▶

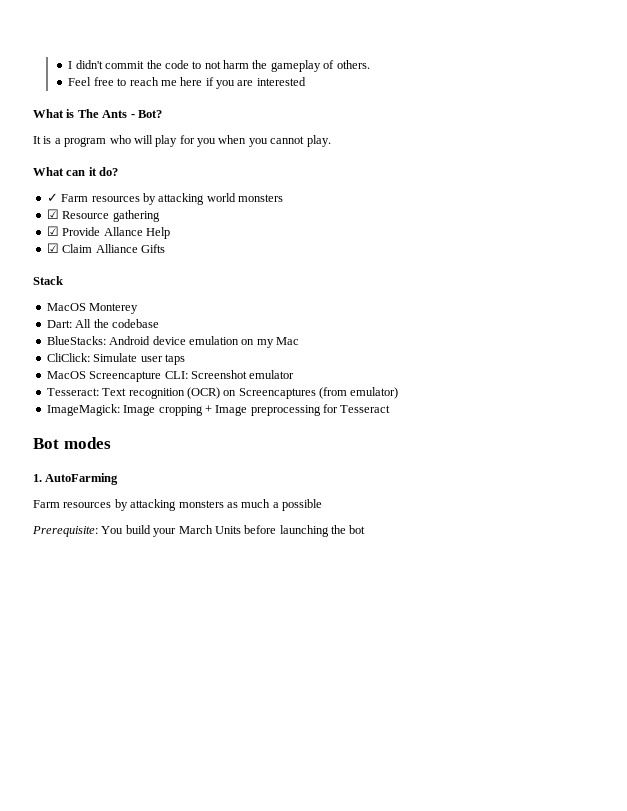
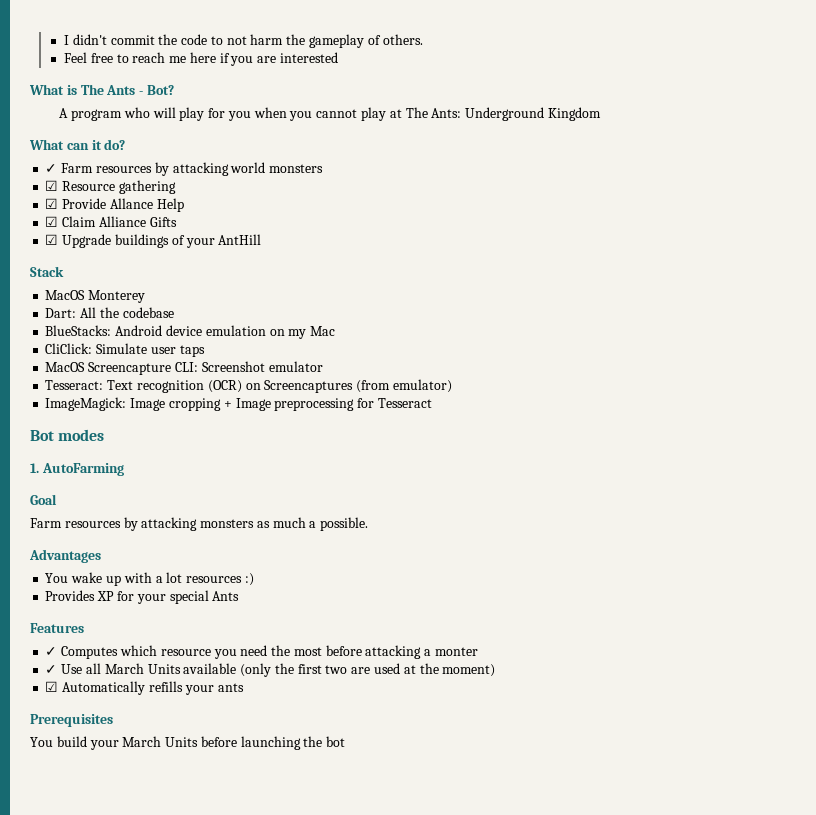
[33,136,61,144] It is a -> [59,108,69,118] A
[306,135,331,147] play. -> [360,107,601,121] play at The Ants: Underground Kingdom
(165, 248) none -> [45,234,262,248] // ☑ Upgrade buildings of your AntHill
(119, 479) none -> [30,494,57,505] // Goal
[282,499,322,511] [32,526,98,537] possible // Prerequisite: -> [320,517,369,531] [29,549,101,563] [45,572,254,586] [45,590,240,604] [30,623,84,633] [45,645,478,659] [45,663,496,677] [45,681,244,695] [30,714,113,727] possible. // Advantages // You wake up with a lot resources :) // Provides XP for your special Ants // Features // ✓ Computes which resource you need the most before attacking a monter // ✓ Use all March Units available (only the first two are used at the moment) // ☑ Automatically refills your ants // Prerequisites //

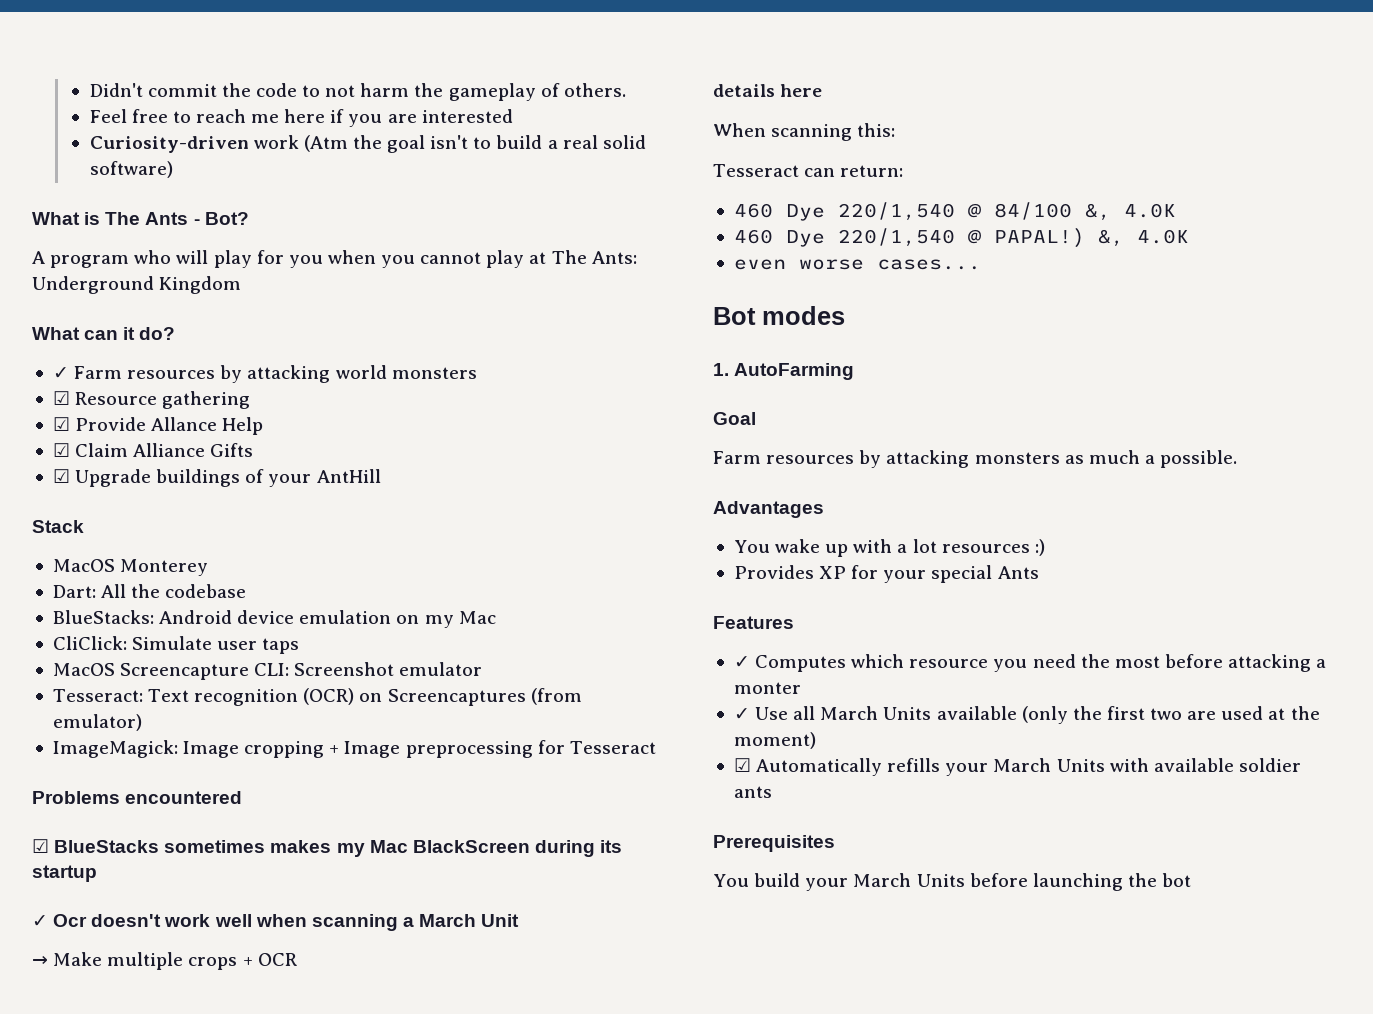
[64,34,107,45] I didn't -> [89,83,143,97] Didn't
(339, 57) none -> [89,135,646,153] [89,161,173,178] // Curiosity-driven work (Atm the goal isn't to build a real solid software)
(432, 403) none -> [32,791,243,804] [32,839,623,857] [32,865,97,882] [32,914,520,931] [32,952,297,970] [713,84,823,97] [713,123,896,141] [713,164,904,177] [733,202,1176,221] [733,228,1189,248] [733,259,981,270] // Problems encountered // ☑ BlueStacks sometimes makes my Mac BlackScreen during its startup // ✓ Ocr doesn't work well when scanning a March Unit // → Make multiple crops + OCR // details here // When scanning this: // Tesseract can return: // 460 Dye 220/1,540 @ 84/100 &, 4.0K // 460 Dye 220/1,540 @ PAPAL!) &, 4.0K // even worse cases...
(214, 690) none -> [993,758,1301,772] March Units with available soldier

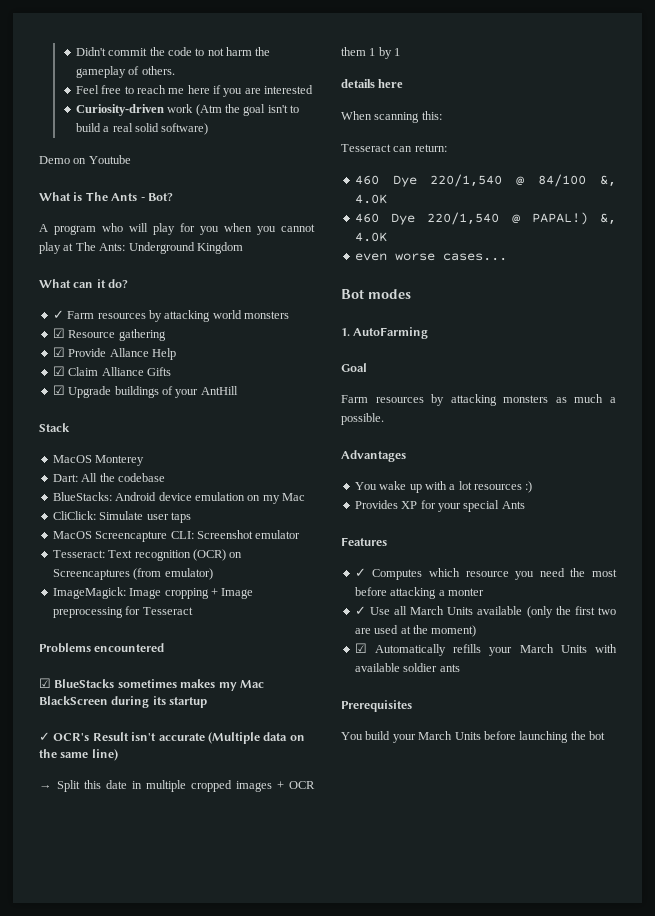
(173, 169) none -> [39,155,131,164] // Demo on Youtube
[53,914,520,931] [32,952,297,970] Ocr doesn't work well when scanning a March Unit // → Make multiple crops + OCR -> [53,732,305,744] [39,749,118,761] [39,780,315,792] [341,47,401,59] OCR's Result isn't accurate (Multiple data on the same line) // → Split this date in multiple cropped images + OCR them 1 by 1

◀

What needs to be done — Each entry, start to finish, goes into your copy exactly; the pictures stay out.

Task result —
[33,136,61,144] It is a -> [59,108,69,118] A
[306,135,331,147] play. -> [360,107,601,121] play at The Ants: Underground Kingdom
(165, 248) none -> [45,234,262,248] // ☑ Upgrade buildings of your AntHill
(119, 479) none -> [30,494,57,505] // Goal
[282,499,322,511] [32,526,98,537] possible // Prerequisite: -> [320,517,369,531] [29,549,101,563] [45,572,254,586] [45,590,240,604] [30,623,84,633] [45,645,478,659] [45,663,496,677] [45,681,244,695] [30,714,113,727] possible. // Advantages // You wake up with a lot resources :) // Provides XP for your special Ants // Features // ✓ Computes which resource you need the most before attacking a monter // ✓ Use all March Units available (only the first two are used at the moment) // ☑ Automatically refills your ants // Prerequisites //

[64,34,107,45] I didn't -> [89,83,143,97] Didn't
(339, 57) none -> [89,135,646,153] [89,161,173,178] // Curiosity-driven work (Atm the goal isn't to build a real solid software)
(432, 403) none -> [32,791,243,804] [32,839,623,857] [32,865,97,882] [32,914,520,931] [32,952,297,970] [713,84,823,97] [713,123,896,141] [713,164,904,177] [733,202,1176,221] [733,228,1189,248] [733,259,981,270] // Problems encountered // ☑ BlueStacks sometimes makes my Mac BlackScreen during its startup // ✓ Ocr doesn't work well when scanning a March Unit // → Make multiple crops + OCR // details here // When scanning this: // Tesseract can return: // 460 Dye 220/1,540 @ 84/100 &, 4.0K // 460 Dye 220/1,540 @ PAPAL!) &, 4.0K // even worse cases...
(214, 690) none -> [993,758,1301,772] March Units with available soldier

(173, 169) none -> [39,155,131,164] // Demo on Youtube
[53,914,520,931] [32,952,297,970] Ocr doesn't work well when scanning a March Unit // → Make multiple crops + OCR -> [53,732,305,744] [39,749,118,761] [39,780,315,792] [341,47,401,59] OCR's Result isn't accurate (Multiple data on the same line) // → Split this date in multiple cropped images + OCR them 1 by 1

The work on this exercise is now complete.